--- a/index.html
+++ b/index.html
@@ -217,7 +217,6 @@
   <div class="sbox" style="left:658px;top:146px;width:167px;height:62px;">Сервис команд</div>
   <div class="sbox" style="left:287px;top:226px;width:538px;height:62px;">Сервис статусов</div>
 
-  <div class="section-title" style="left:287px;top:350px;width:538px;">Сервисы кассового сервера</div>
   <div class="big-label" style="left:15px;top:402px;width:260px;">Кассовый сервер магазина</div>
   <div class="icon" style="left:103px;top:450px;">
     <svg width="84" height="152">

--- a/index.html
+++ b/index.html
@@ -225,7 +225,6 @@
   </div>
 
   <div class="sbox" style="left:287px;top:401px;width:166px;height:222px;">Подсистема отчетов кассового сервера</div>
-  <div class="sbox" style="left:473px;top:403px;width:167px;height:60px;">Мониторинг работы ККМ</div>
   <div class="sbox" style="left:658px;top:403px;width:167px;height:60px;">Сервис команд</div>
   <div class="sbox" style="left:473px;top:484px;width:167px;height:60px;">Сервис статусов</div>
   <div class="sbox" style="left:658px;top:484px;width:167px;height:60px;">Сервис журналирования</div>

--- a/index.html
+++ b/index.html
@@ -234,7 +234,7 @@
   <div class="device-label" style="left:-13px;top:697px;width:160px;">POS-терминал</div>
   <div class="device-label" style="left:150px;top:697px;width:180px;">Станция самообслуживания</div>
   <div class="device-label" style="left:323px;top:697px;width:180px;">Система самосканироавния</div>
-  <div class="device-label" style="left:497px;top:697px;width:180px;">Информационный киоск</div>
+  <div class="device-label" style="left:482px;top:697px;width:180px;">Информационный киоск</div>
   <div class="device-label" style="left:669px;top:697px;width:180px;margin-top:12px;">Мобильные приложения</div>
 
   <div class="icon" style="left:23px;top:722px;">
++++
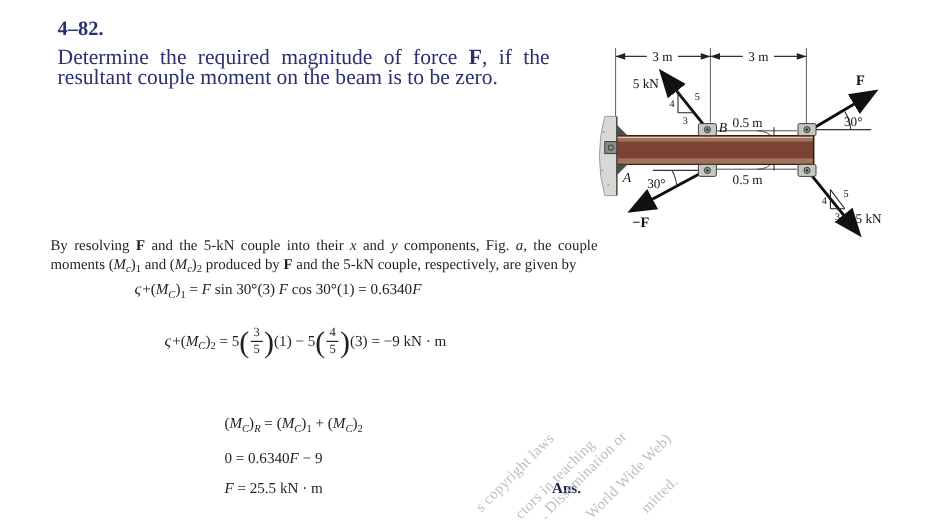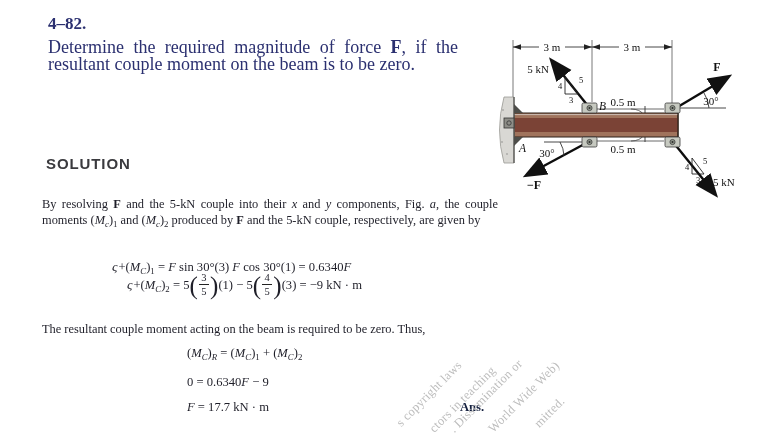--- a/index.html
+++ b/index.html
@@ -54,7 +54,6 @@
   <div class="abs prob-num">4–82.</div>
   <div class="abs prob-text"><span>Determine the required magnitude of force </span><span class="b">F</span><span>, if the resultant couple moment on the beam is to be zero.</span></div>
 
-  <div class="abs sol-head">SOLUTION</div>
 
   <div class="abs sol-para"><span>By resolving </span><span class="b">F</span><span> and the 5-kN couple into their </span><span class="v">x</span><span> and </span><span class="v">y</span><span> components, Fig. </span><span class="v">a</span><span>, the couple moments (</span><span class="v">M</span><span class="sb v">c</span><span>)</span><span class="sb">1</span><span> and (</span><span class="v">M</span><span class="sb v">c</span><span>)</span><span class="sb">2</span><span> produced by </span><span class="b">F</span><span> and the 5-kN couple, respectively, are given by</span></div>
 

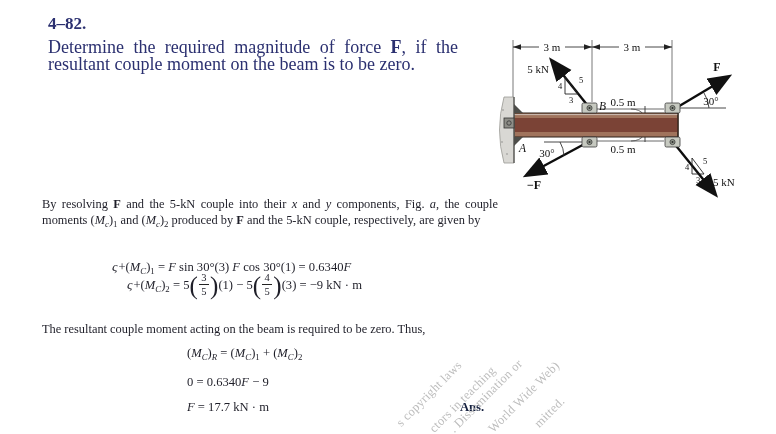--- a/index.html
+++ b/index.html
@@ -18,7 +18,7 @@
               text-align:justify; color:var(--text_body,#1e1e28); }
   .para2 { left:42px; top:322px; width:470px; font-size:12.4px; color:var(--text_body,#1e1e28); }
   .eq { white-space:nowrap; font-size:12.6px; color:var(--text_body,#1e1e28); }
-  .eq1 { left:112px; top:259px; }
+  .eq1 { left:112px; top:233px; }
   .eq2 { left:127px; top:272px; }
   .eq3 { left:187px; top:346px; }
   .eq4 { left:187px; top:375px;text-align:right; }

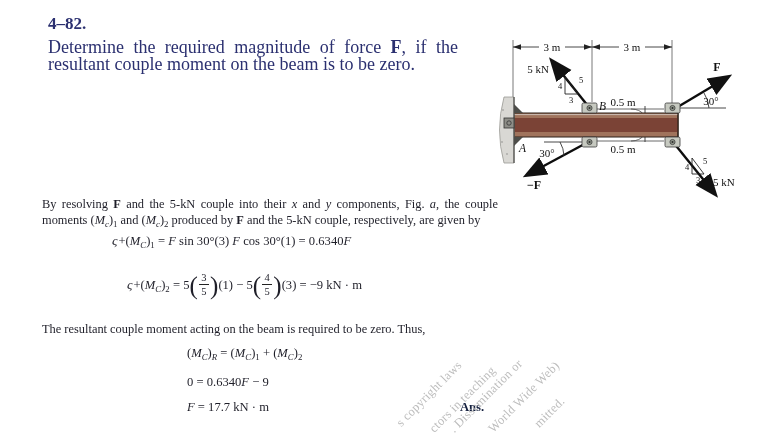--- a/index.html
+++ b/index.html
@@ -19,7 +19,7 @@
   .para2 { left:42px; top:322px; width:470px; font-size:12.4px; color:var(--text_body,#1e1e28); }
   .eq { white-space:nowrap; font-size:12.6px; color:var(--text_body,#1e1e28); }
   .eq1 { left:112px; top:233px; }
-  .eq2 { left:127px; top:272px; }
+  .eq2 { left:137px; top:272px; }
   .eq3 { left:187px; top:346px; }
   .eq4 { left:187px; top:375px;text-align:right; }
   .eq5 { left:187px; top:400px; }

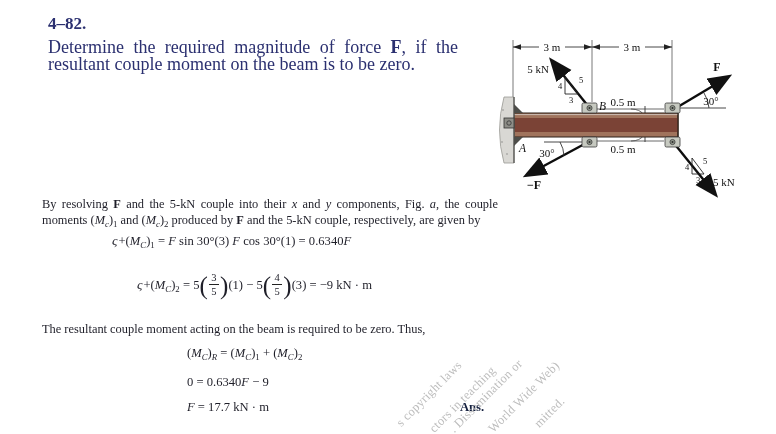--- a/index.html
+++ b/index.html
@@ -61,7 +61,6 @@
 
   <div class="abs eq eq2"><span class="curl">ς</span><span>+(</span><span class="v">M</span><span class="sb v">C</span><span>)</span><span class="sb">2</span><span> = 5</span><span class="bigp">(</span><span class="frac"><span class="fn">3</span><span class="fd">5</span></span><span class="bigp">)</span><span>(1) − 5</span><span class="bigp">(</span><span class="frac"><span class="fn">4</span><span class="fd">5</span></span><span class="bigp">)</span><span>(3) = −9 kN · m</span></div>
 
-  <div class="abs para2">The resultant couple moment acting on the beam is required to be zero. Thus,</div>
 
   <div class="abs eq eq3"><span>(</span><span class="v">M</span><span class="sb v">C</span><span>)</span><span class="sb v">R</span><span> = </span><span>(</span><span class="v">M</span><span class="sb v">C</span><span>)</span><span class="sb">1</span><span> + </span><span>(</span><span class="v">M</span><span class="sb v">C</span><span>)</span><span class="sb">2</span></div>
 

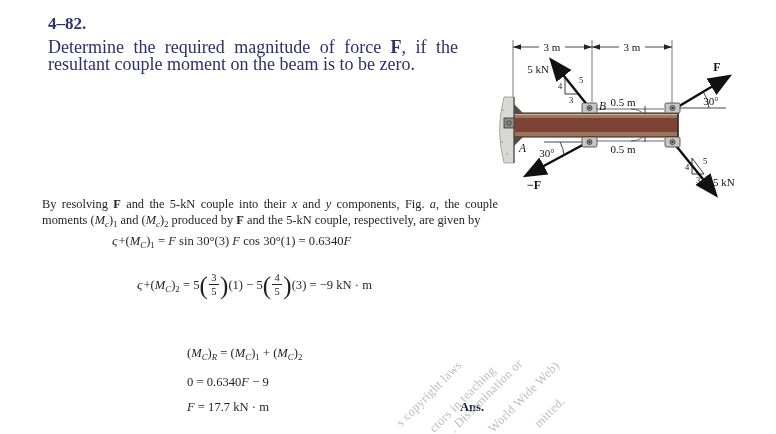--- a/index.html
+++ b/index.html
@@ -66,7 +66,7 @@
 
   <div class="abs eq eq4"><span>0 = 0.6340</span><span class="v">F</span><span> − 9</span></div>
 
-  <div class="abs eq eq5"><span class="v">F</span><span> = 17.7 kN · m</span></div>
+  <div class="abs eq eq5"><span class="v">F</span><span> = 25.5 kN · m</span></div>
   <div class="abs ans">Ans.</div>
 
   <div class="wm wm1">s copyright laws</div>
++++
> WHAT THE TASK ASKS
If a line in the records contains the word "киоск", copy it out.

> FINISHED TASK
-  <div class="device-label" style="left:497px;top:697px;width:180px;">Информационный киоск</div>
+  <div class="device-label" style="left:482px;top:697px;width:180px;">Информационный киоск</div>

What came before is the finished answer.